**EXERCISE GOAL**: From the first line of the data down to and including the line with "Module de phare", copy everything exactly, leaving out pictures.

#### RECORDS SUPPLIED ####

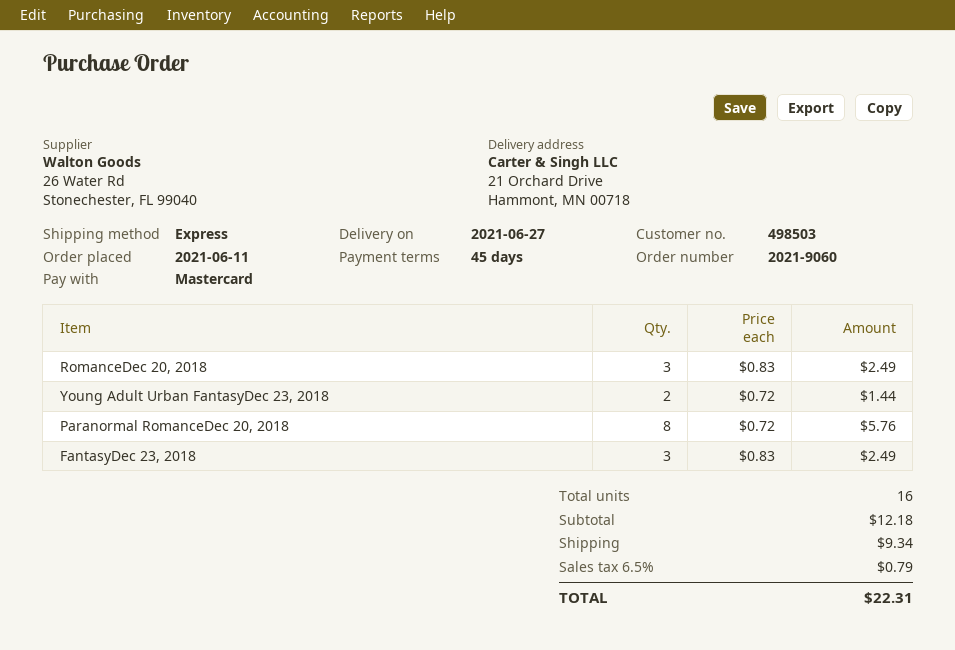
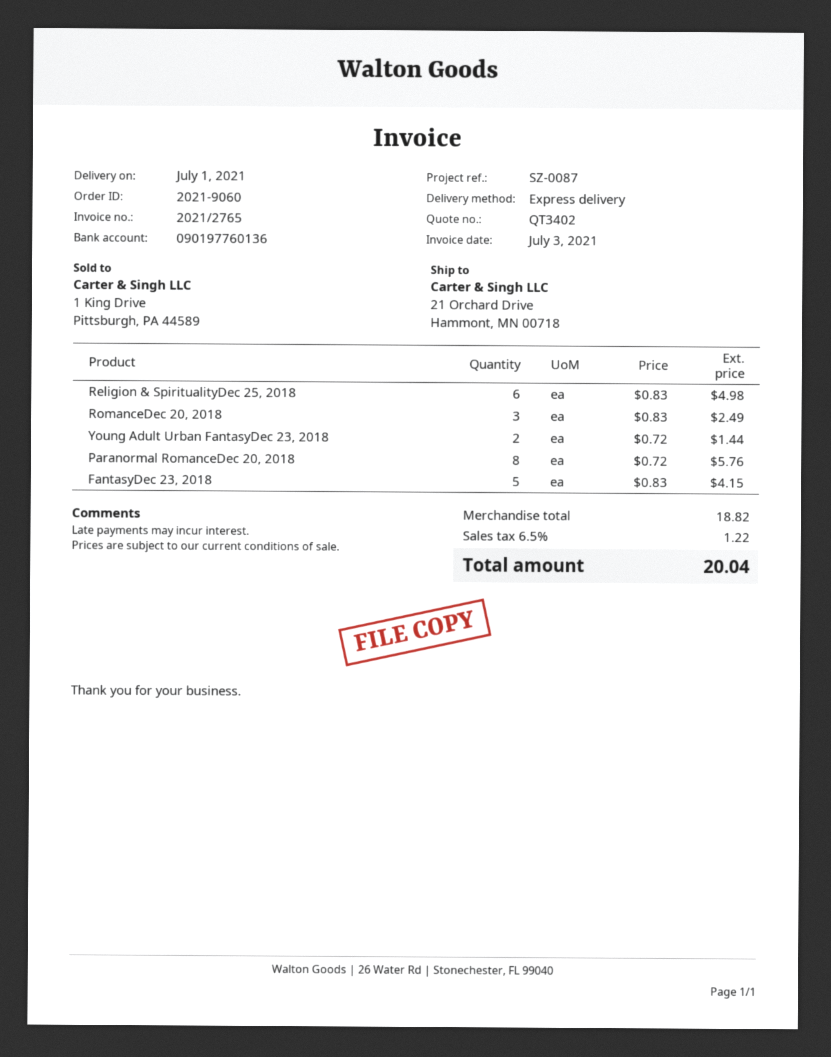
delivery date: 2021-06-27 -> 2021-07-01
FantasyDec 23, 2018: 3 x 0.83 = 2.49 -> 5 x 0.83 = 4.15
Religion & SpiritualityDec 25, 2018: none -> 6 x 0.83 = 4.98
subtotal: 12.18 -> 18.82
shipping: 9.34 -> none
tax: 6.5% = 0.79 -> 6.5% = 1.22
total: 22.31 -> 20.04

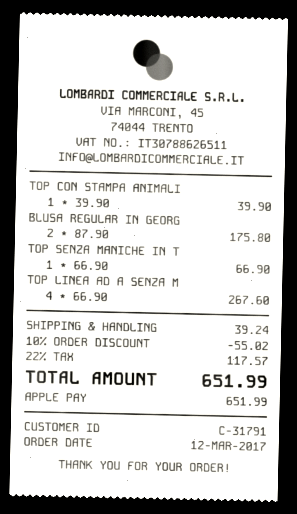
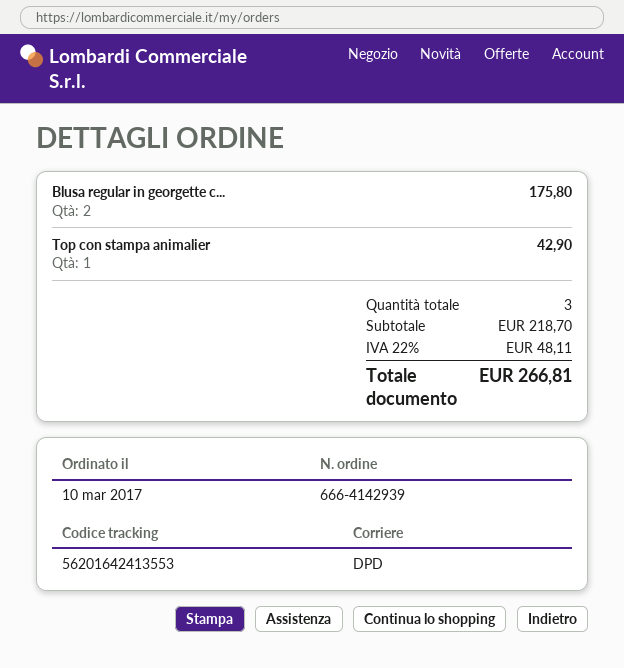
order date: 2017-03-12 -> 2017-03-10
TOP CON STAMPA ANIMALI: 1 for 39.90 -> 1 for 42.90
TOP SENZA MANICHE IN T: 1 for 66.90 -> none
TOP LINEA AD A SENZA M: 4 for 267.60 -> none
discount: 10% = 55.02 -> none
shipping: 39.24 -> none
tax: 22% = 117.57 -> 22% = 48.11
total: 651.99 -> 266.81

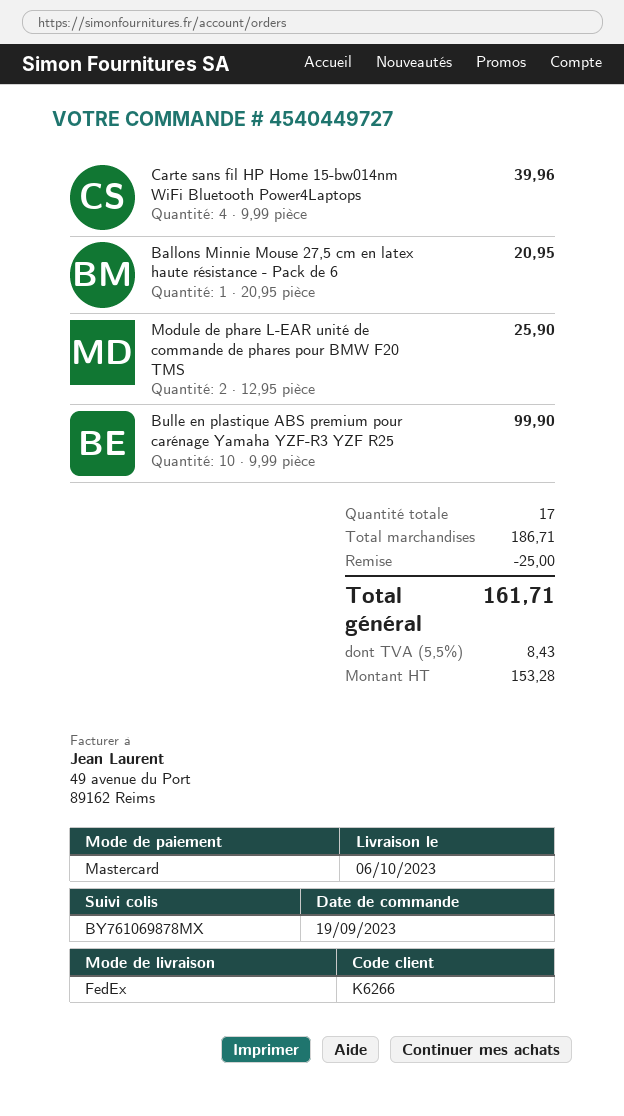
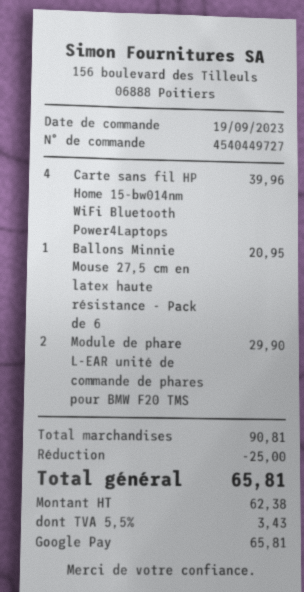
payment method: Mastercard -> Google Pay
Module de phare L-EAR unité de commande de phares pour BMW F20 TMS: 2 for 25.90 -> 2 for 29.90
Bulle en plastique ABS premium pour carénage Yamaha YZF-R3 YZF R25: 10 for 99.90 -> none
subtotal: 186.71 -> 90.81
net: 153.28 -> 62.38
tax: 5.5% = 8.43 -> 5.5% = 3.43
total: 161.71 -> 65.81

####

**TASK SOLUTION**:
delivery date: 2021-06-27 -> 2021-07-01
FantasyDec 23, 2018: 3 x 0.83 = 2.49 -> 5 x 0.83 = 4.15
Religion & SpiritualityDec 25, 2018: none -> 6 x 0.83 = 4.98
subtotal: 12.18 -> 18.82
shipping: 9.34 -> none
tax: 6.5% = 0.79 -> 6.5% = 1.22
total: 22.31 -> 20.04

order date: 2017-03-12 -> 2017-03-10
TOP CON STAMPA ANIMALI: 1 for 39.90 -> 1 for 42.90
TOP SENZA MANICHE IN T: 1 for 66.90 -> none
TOP LINEA AD A SENZA M: 4 for 267.60 -> none
discount: 10% = 55.02 -> none
shipping: 39.24 -> none
tax: 22% = 117.57 -> 22% = 48.11
total: 651.99 -> 266.81

payment method: Mastercard -> Google Pay
Module de phare L-EAR unité de commande de phares pour BMW F20 TMS: 2 for 25.90 -> 2 for 29.90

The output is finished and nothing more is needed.